This week is the week that I call Hell Week for Hot Mama. She has parent teacher conferences two of the nights have to deal with parents who make up stupid excuses as to why their child is not doing well in school. This leaves me with the Kid all day and means I also have to go out and go grocery shopping. Which I would bet I looked like the typical dad who has no clue.
I head out early in the morning mainly to ovoid the afternoon and evening hell hole that Wal-Mart transforms into but before we do that we head into soccer mom central, Target. I stop by the baby section to pick up some diapers just to have on hand at home and then some wipes, and baby food. I start to walk to through the rest of the store just perusing and I start to realize that I am the only male in this store! Not only am I the only male in this store but every women has either a baby in the cart or a shadow. I knew that I was getting stares which either meant one of two things were going through these mom’s head, “what is that dad doing shouldn’t he be working he probably has no idea what he is doing?” or “aww that’s so sweet a dad who actually takes care of their child.” I’m guessing the first was going through their heads, however that is a post for a later date. I felt incredibly uncomfortable with all the stares. So instead of letting the stigma of stay at home dads hit the soccer moms on the head, I let them get the best of me and get my things and head out of there.
Next stop, Hell Mart. I hate shopping here but when you are on a budget this is place. I get the Kid out of the car and he is wet. So I schlep through the store to the family restroom, it is clean and private, so there is not some creepy guy checking my 16 month old out as I change him. Back in the restroom I get him changed and into an un-matching pair of pants, which I am sure that people will look at me even more that I can not get my son into matching clothes.

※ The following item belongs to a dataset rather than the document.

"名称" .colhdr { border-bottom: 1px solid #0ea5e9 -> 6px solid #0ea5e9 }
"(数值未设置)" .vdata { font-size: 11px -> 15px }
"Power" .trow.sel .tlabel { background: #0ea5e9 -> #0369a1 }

We start the grocery shopping off in the back of the store getting milk, my life blood coffee, then head to the cereal aisle which I had the great debate of oatmeal; generic or name brand, there was a dollar difference, I chose generic and my guess is I will taste that dollar difference. Hitting up the meat section then the frozen food isle for chicken nuggets for the Kid (which thanks Tyson for making your nuggets sound somewhat healthy by saying the worst part of your nuggets, the breading, is a good source of calcium right there on the bag) a frozen sodium filled pizza for me. The it is off to the deli, I do not know why I decided at this point in time to look at the kids feet but I realized he was trying to get one of his shoes off, look at the other foot and there is no shoe!

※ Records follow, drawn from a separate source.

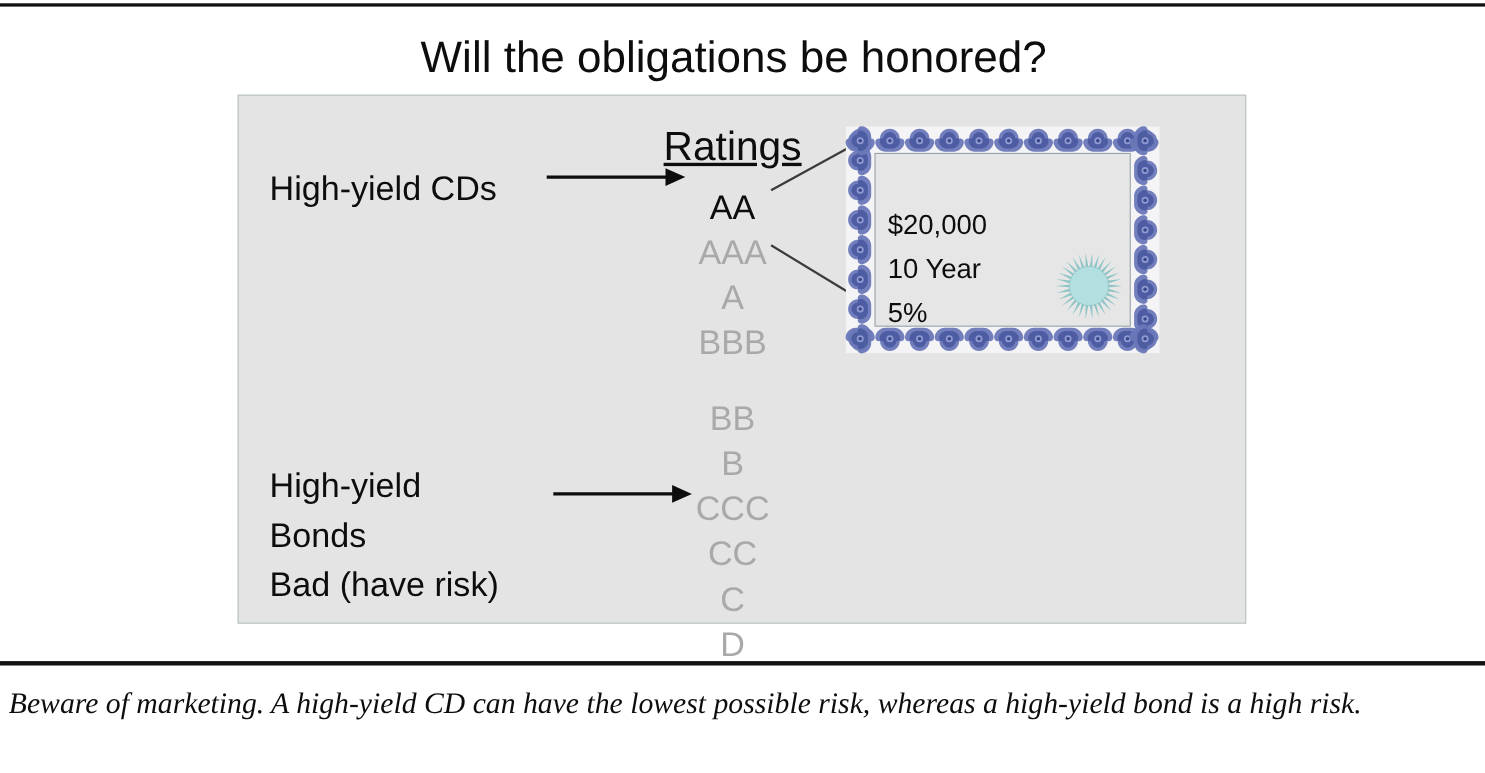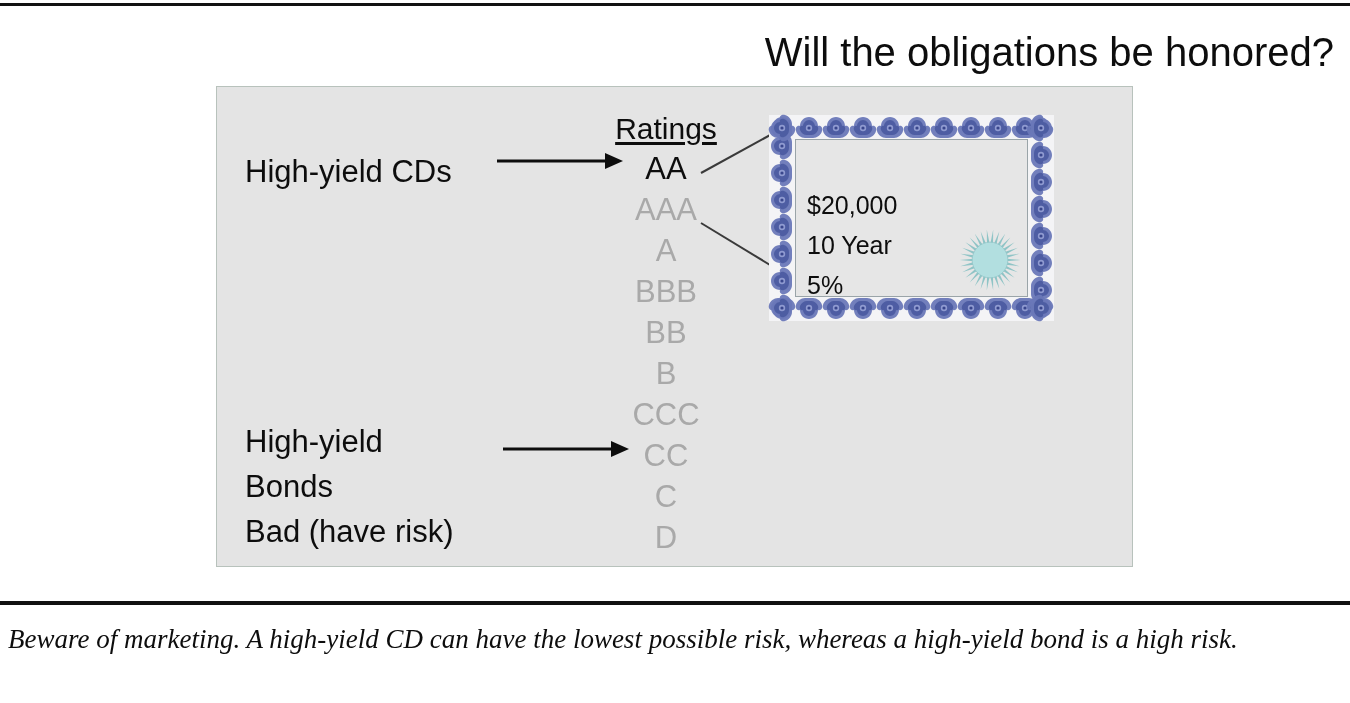"Will the obligations be honored?" #slide-title { text-align: right -> center }
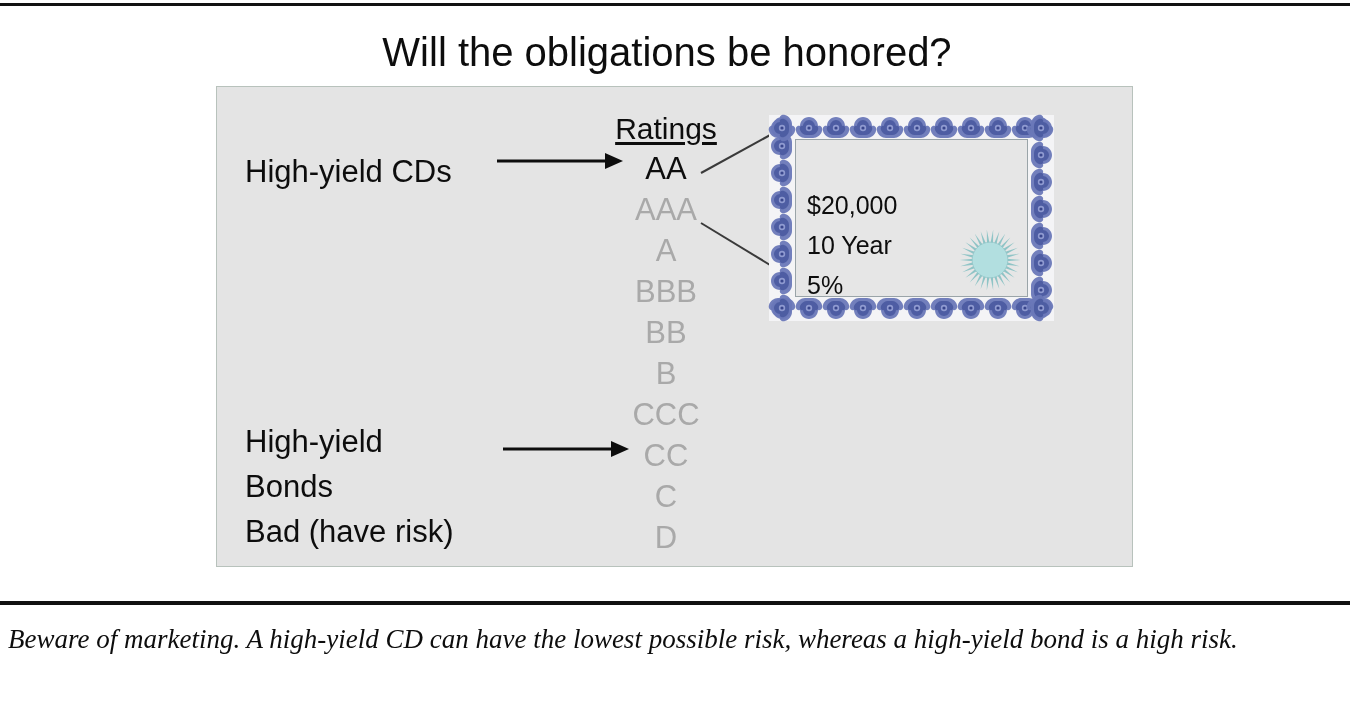"Ratings" #ratings-heading { font-size: 30px -> 37px; margin-bottom: 4px -> 16px }
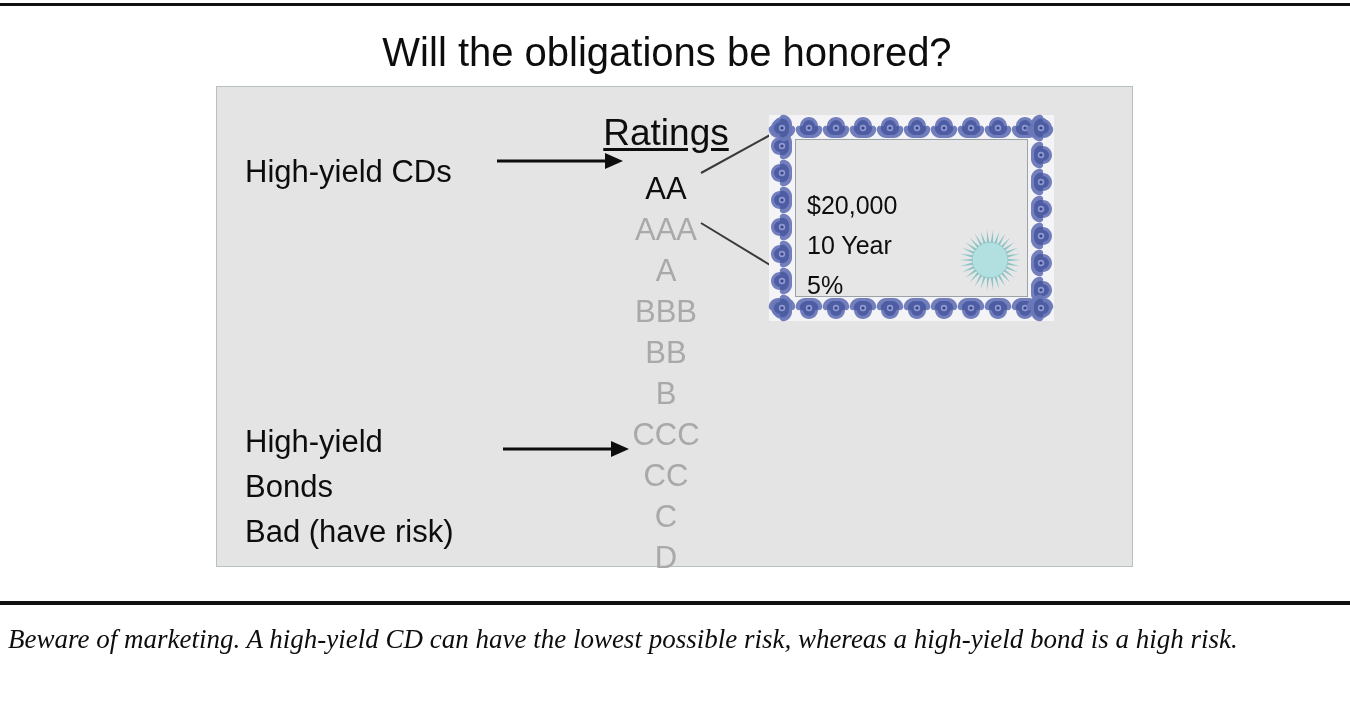"BB" div.rating-item { margin-top: none -> 28px }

I end up retracing my steps, back to the meat area and nothing. Back to the cereal, nothing. At this point I realize that Not So Smart Mart has a good 4 inch gap between the floor and the bottom of the shelves in which this little precious shoe could have gone, but I have pride and I am not about to crawl on the floor of Wal-Mart, that is reserved for the guys and girls who visit that place overnight, not at 10:30am! Walk back to the coffee section and still nothing. Milk, where at first I did not see anything. Then a man walking out the back open the doors and a light came out, like when I first saw Hot Mama walk out of her car at Jimmy Johns, and angels from heaven began to sing,
AH AH AAAAAHHHHH
He saw me looking around and saw the Kid who was just laughing away. He asked
Did you happen to lose a shoe
Yes I did! Do you know where it is at?
Yes I put it up by jewelry.
Oh thank you! I thought that it was lost forever.
HAHA I once had kids and I know those things are the hardest to keep on and I knew some MOM would eventually be missing them!
I am sorry sir do I look like a mom to you? No, let us set the record straight there are dads who stay home so why couldn’t you have said parent? I digress, that is a post for another day.
I wait to pick up the shoe until I leave and head back up to the deli. I get what I need and while the deli lady is cutting my meat, she asks
Is that the baby who is missing a shoe?
Yes he is, I am waiting until I get ready to leave to pick it up at jewelry.
Oh good that is all we’ve been able to talk about hoping that the MOM can find that shoe or realizes it is missing.
Good GOD! Does the whole store know that my son is missing his shoe? Was there a radio broadcast saying,
Stop everything a MOM’s child is missing a shoe, we must find her and return the shoe!
At that point in time I was so frustrated with the use of the word MOM that I get my meat, get the produce we need and head to get the damn shoe and check out. I am just glad that there was no one in jewelry when I went to pick it up. I let the kind lady at the check out know that I picked it up if someone from jewelry asks.
I left Wal-mart with no dignity and feeling very VERY emasculated!